A recently filed case between Apple Inc. and Qualcomm Inc.28 in the Southern District of California will take another look at the patent-exhaustion doctrine. There, Apple is defending against allegations of patent infringement by arguing Qualcomm’s patent rights are exhausted by sale of its chips and that Qualcomm’s separate license royalty fees are not enforceable under Lexmark and Quanta. However, because—as Apple alleges—Qualcomm uses two separate corporate entities—one to sell its chips and another to license its technology—a new question of whether exhaustion occurs may need to be considered.29 It will be interesting to see how the court addresses this new situation.
Practitioners should consider these recent patent-exhaustion decisions when advising clients regarding their licensing and sales strategies. First, one must consider whether the patentee wishes to relinquish all patent rights or only some: Is the contemplated transaction a sale or a license? If the transaction is a license, consider what rights will be granted and what corporate entity is transferring those rights. Second, because sales of a product made outside the U.S. also exhaust domestic U.S. patent rights, a company should consider the economics of selling the patented item abroad. It may be useful to negotiate particular sales prices or royalty rates to adjust for a potential imbalance in return between country-specific prices.

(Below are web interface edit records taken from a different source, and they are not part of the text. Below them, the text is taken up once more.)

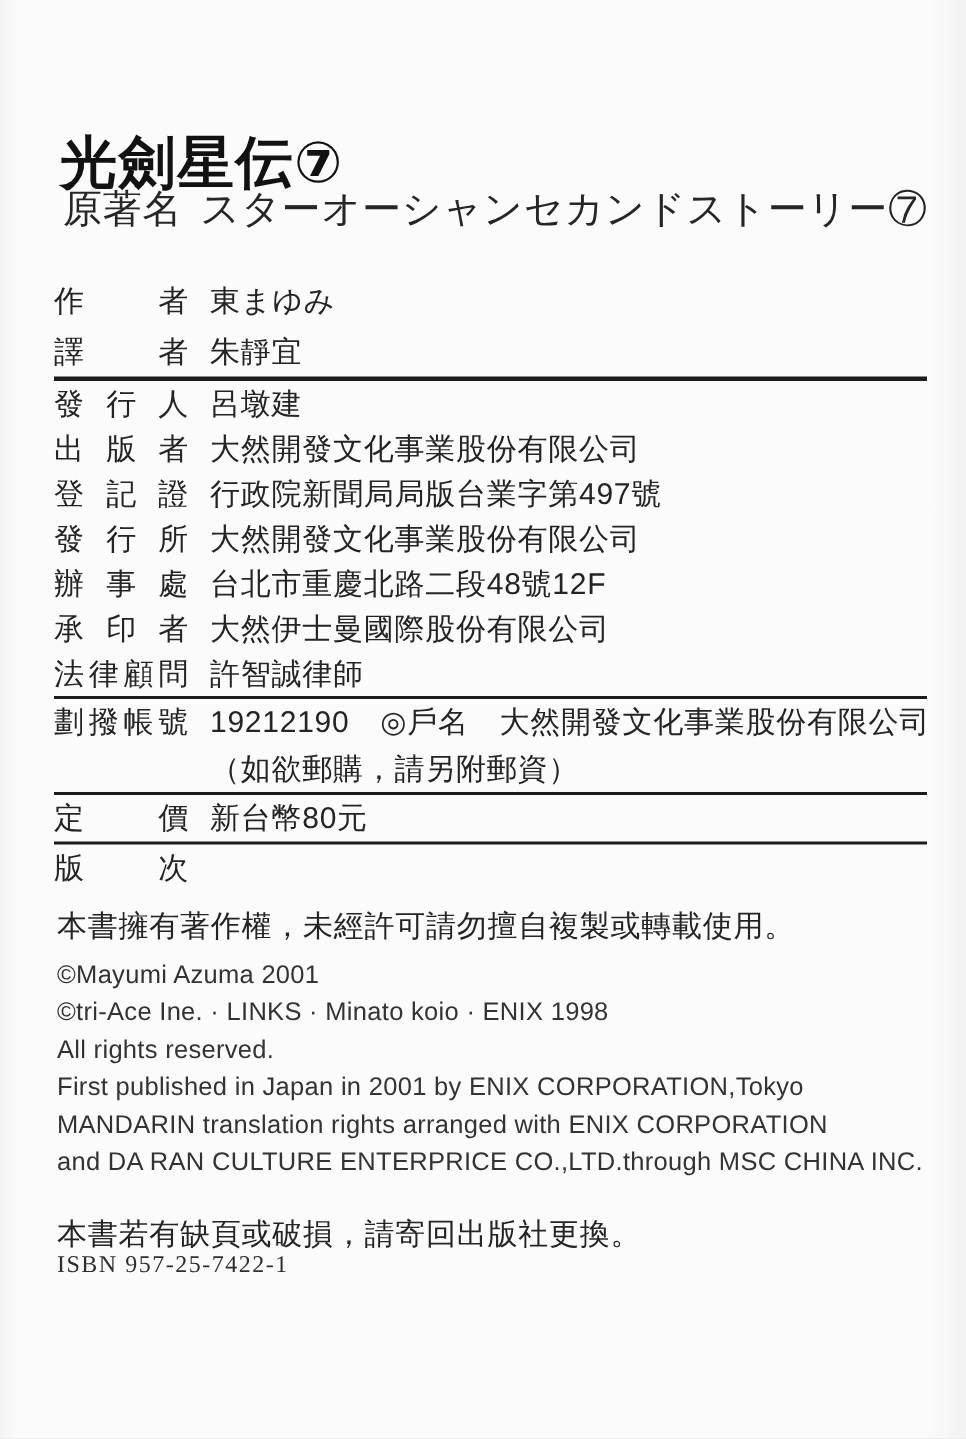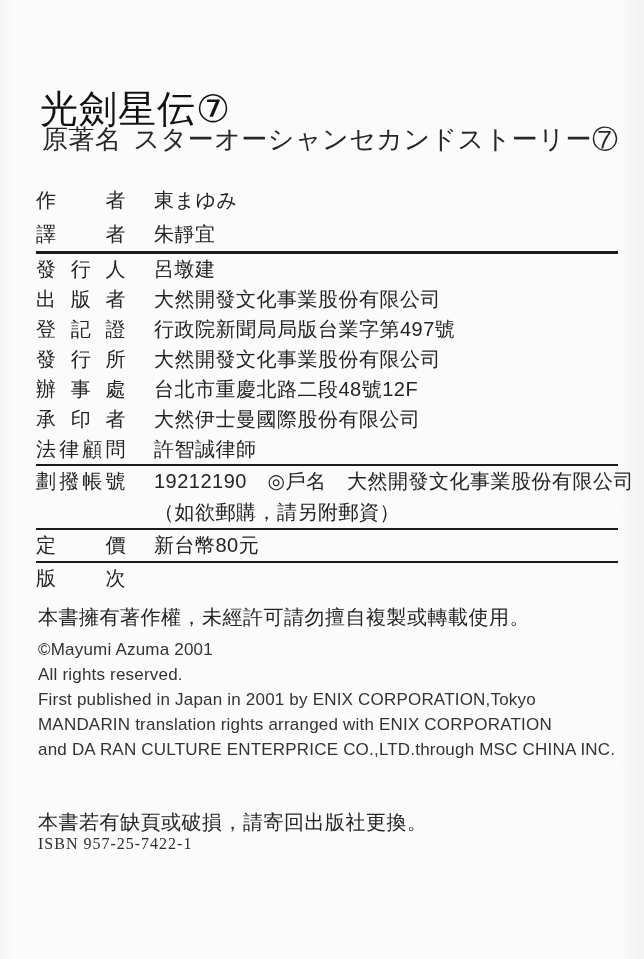--- a/index.html
+++ b/index.html
@@ -14,7 +14,7 @@
   }
   .book-title{
     position:absolute;left:40px;top:62px;
-    font-size:38px;font-weight:normal;color:#121212;
+    font-size:38px;font-weight:bold;color:#121212;
     letter-spacing:1px;line-height:1.2;
   }
   .orig-title{

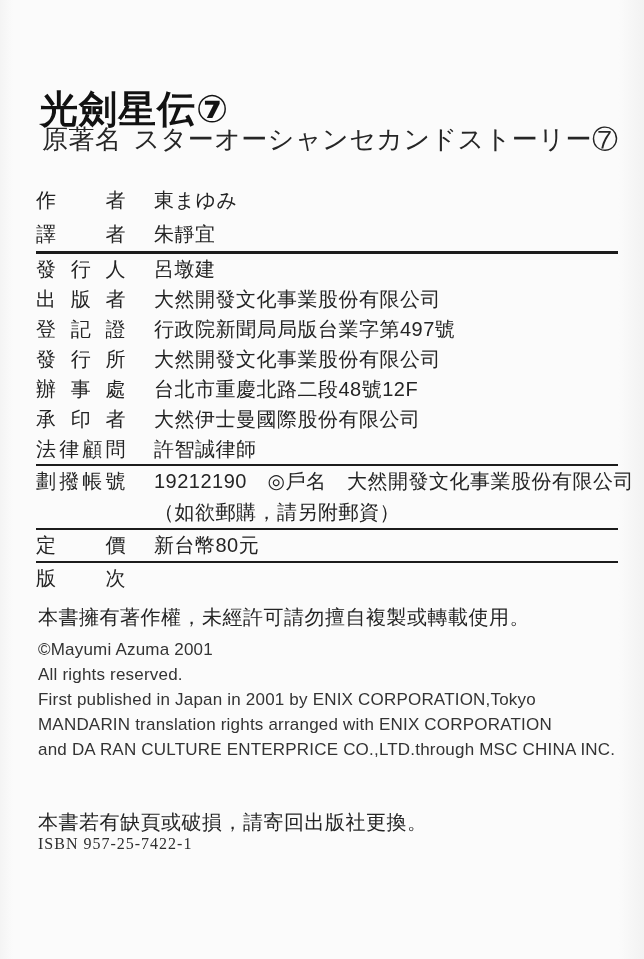--- a/index.html
+++ b/index.html
@@ -35,7 +35,7 @@
     width:90px;flex-shrink:0;
     display:flex;justify-content:space-between;
   }
-  .value{margin-left:28px;white-space:pre;}
+  .value{margin-left:14px;white-space:pre;}
   .rule{border-top:2px solid #1c1c1c;height:0;}
   .rule.thick{border-top-width:3px;}
   .notice-cjk{

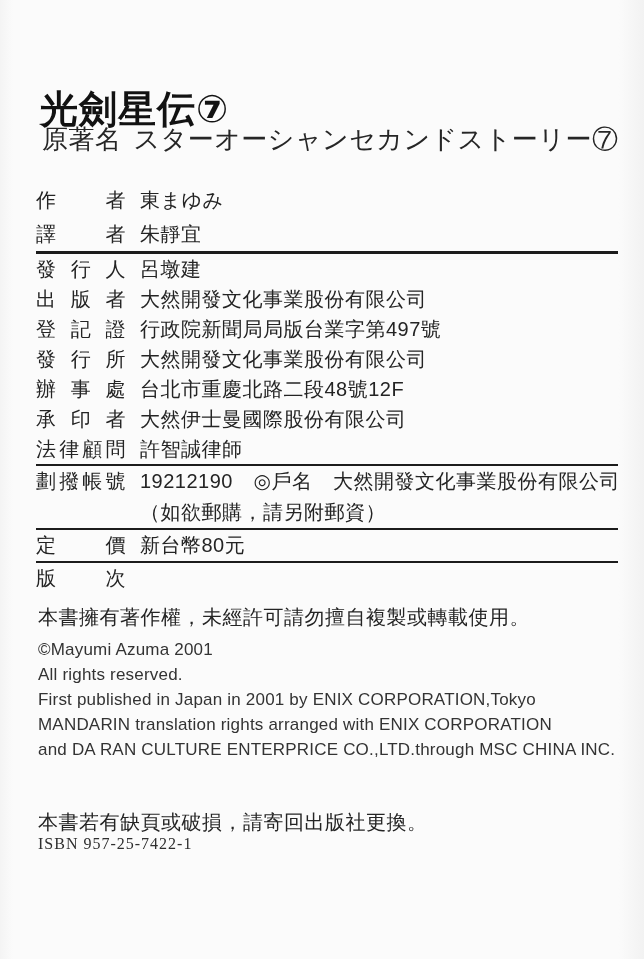--- a/index.html
+++ b/index.html
@@ -186,6 +186,7 @@
 
   <div class="credits">
     <div>©Mayumi Azuma 2001</div>
+    <div>©tri-Ace Ine. · LINKS · Minato koio · ENIX 1998</div>
     <div>All rights reserved.</div>
     <div>First published in Japan in 2001 by ENIX CORPORATION,Tokyo</div>
     <div>MANDARIN translation rights arranged with ENIX CORPORATION</div>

Another lesson from these cases relates to obtaining sufficient patent protection for the different components of a system. The LifeScan and Keurig models are well-known to many companies, i.e., the principal appliance and the disposable refills. In such systems, it will be highly significant to obtain patent protection for each component that could potentially be sold separately. In Keurig, as with LifeScan, the way in which the patent attorneys decided to claim the device affected the outcome of the ruling. Perhaps if a patent claiming the coffee pod itself had been asserted, Keurig would have had recourse against Sturm. With separate patents in hand, a patentee may more clearly define the line between rights transferred and rights retained to avoid a situation where sale of one component exhausts the rights to a second, different, component.